Intersections of lines and circles

To find the intersection points between a circle and a straight line, substitute the equation of the straight line into the circle's equation and solve for $x$ and $y$. Let’s work through this step by step.

Step 1: Start with the Equations

The equation of a circle is typically given as:

$$x^2+y^2=r^2$$

where $r$ is the radius.

The equation of a straight line is usually written as:

$$y=mx+c$$

where $m$ is the gradient and $c$ is the $y$-intercept.

Step 2: Substitute the Line Equation into the Circle Equation

Replace $y$ in the circle's equation with $mx+c$. For example, consider:

$$x^2+y^2=25\text{and}y=x+3$$

Substitute $y=x+3$ into $x^2+y^2=25$:

$$x^2+(x+3{)}^2=25$$

Step 3: Expand and Simplify

Expand the squared term and simplify the equation:

$$x^2+(x^2+6x+9)=25$$

Combine like terms:

$$2x^2+6x+9=25$$

Simplify further:

$$2x^2+6x-16=0$$

Step 4: Solve the Quadratic Equation

Factorise the quadratic equation:

$$2x^2+6x-16=0$$

Factor out the common factor $2$:

$$2(x^2+3x-8)=0$$

Factorise $x^2+3x-8$:

$$(x+4)(x-2)=0$$

So the solutions are:

$$x=-4\text{and}x=2$$

Step 5: Find the Corresponding $y$-Values

Substitute these $x$-values back into the line equation $y=x+3$:

For $x=-4$:

$$y=-4+3=-1$$

For $x=2$:

$$y=2+3=5$$

The intersection points are:

$$(-4,-1)\text{and}(2,5)$$

Step 6: Verify the Solutions

Check that the points satisfy both the circle and line equations.
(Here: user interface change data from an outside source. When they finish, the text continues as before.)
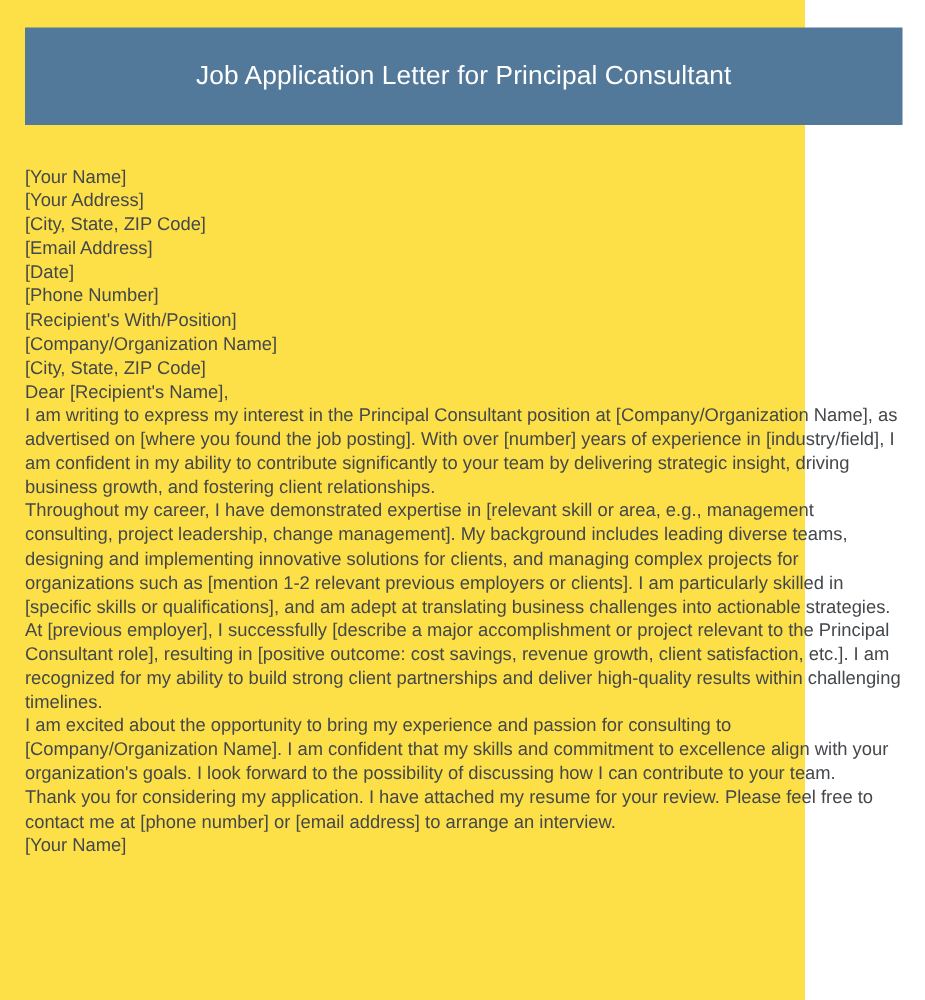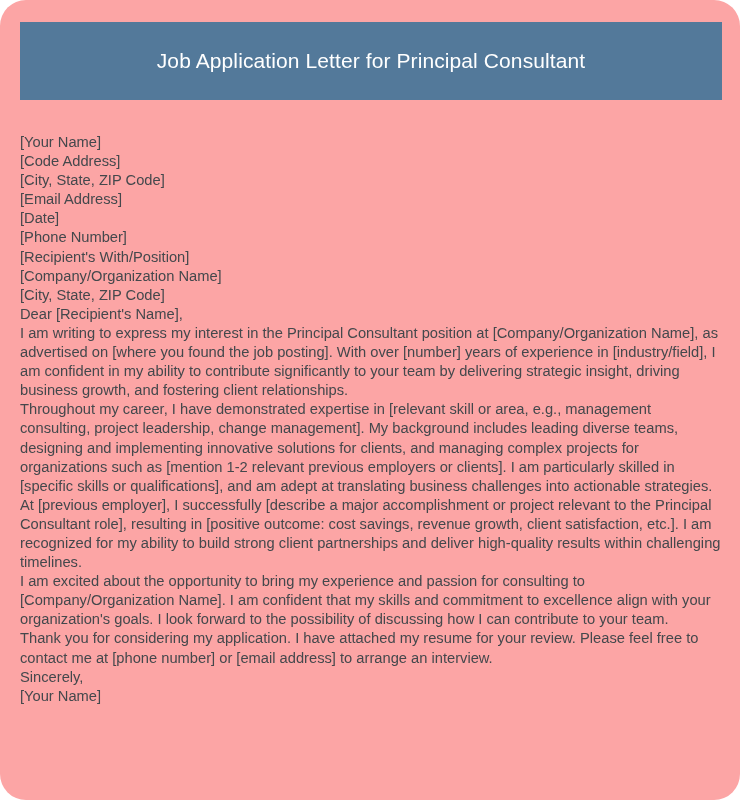"Job Application Letter for Principal" .page { background: #fca5a5 -> #fde047; border-radius: 26px -> none; width: 740px -> 644px }
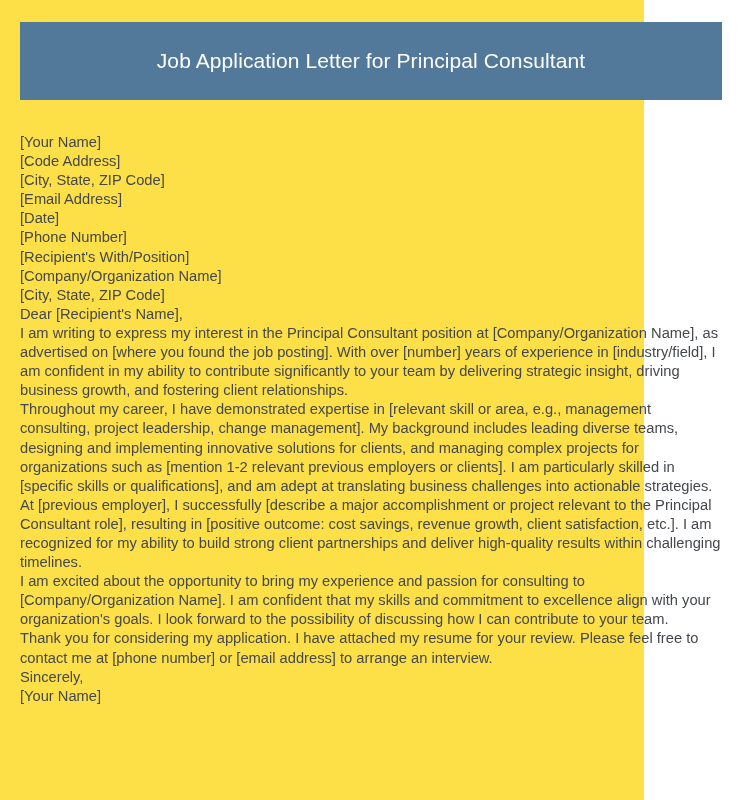"[Code Address]" p.letter-line { text: Code -> Your }
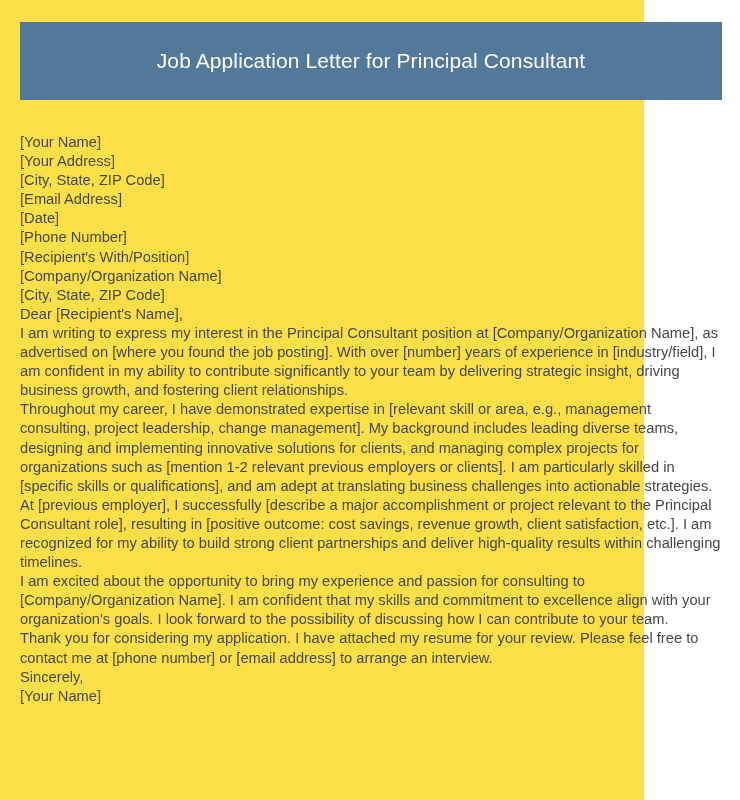"Sincerely," p.letter-line { html: <p>Sincerely,</p> -> none }
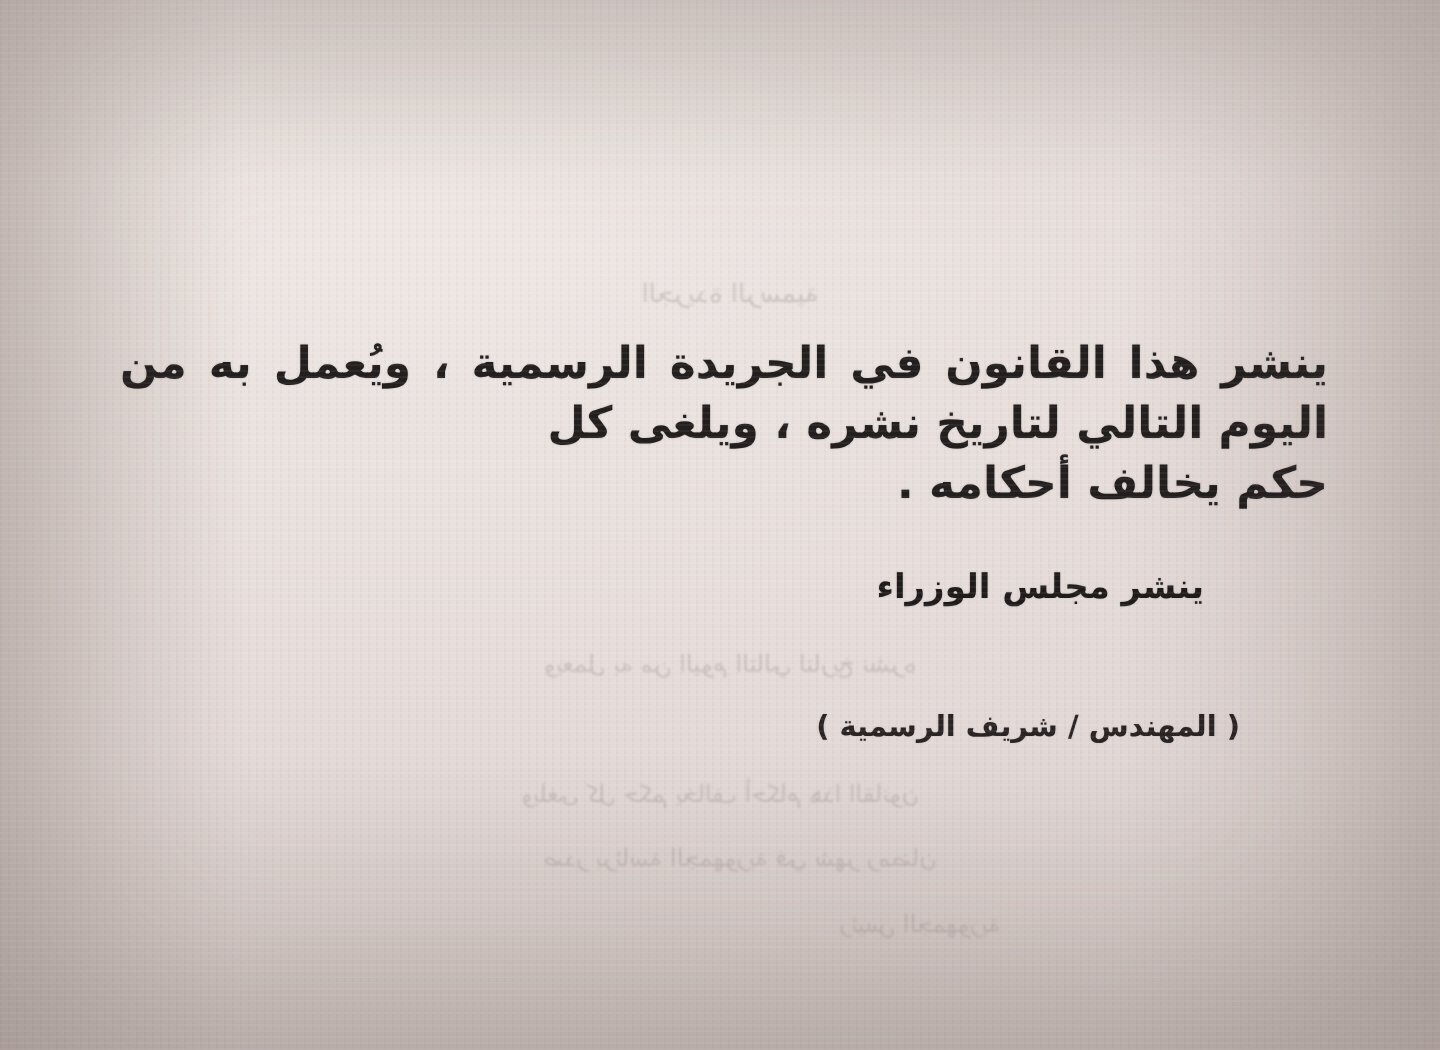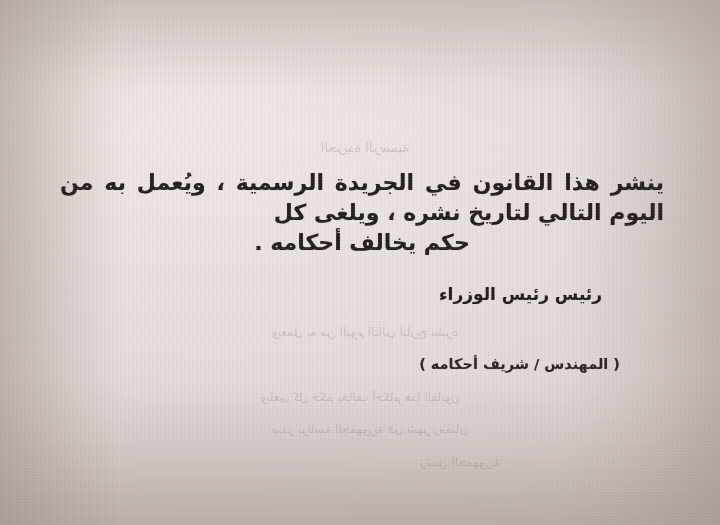"حكم يخالف أحكامه ." .body-text .line2 { text-align: center -> right }
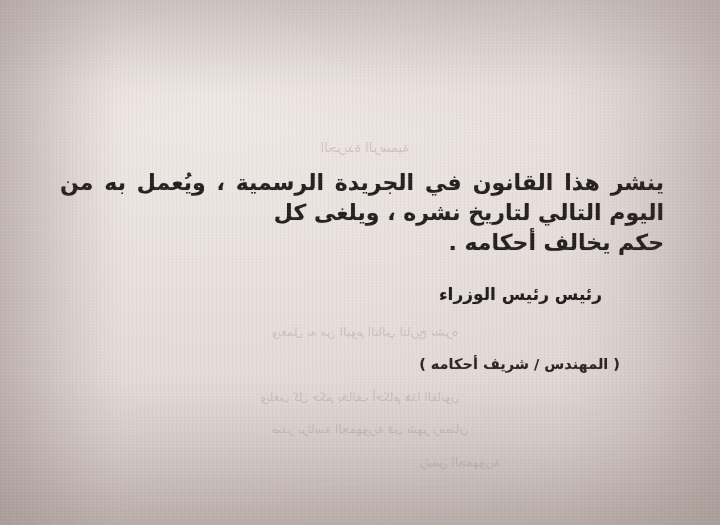"رئيس رئيس الوزراء" div.signature-title { text: رئيس رئيس -> ينشر مجلس }
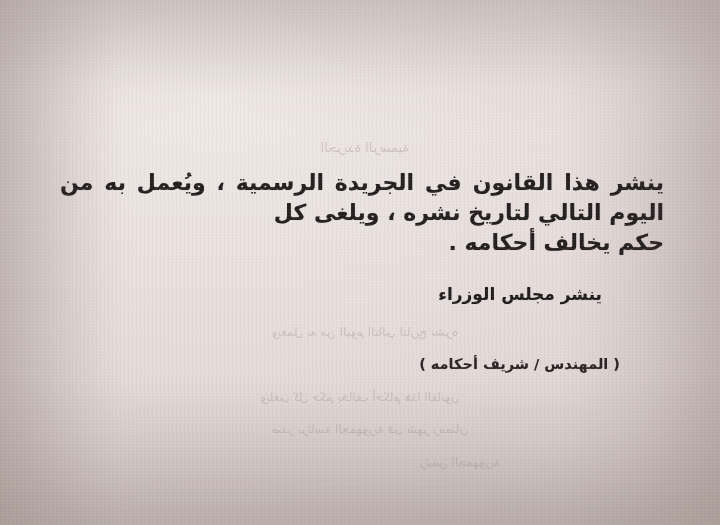"( المهندس / شريف أحكامه" div.signature-name { text: أحكامه -> الرسمية }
For example:

For $(-4,-1)$:

$$x^2+y^2=(-4{)}^2+(-1{)}^2=16+1=25$$

For $(2,5)$:

$$x^2+y^2=2^2+5^2=4+25=25$$

Both points satisfy the circle equation.

Summary

• Substitute the straight line equation into the circle equation.
• Expand and simplify to form a quadratic equation.
• Solve the quadratic equation to find $x$-values.
• Substitute $x$-values back into the line equation to find $y$-values.
• Verify the solutions to ensure they satisfy both equations.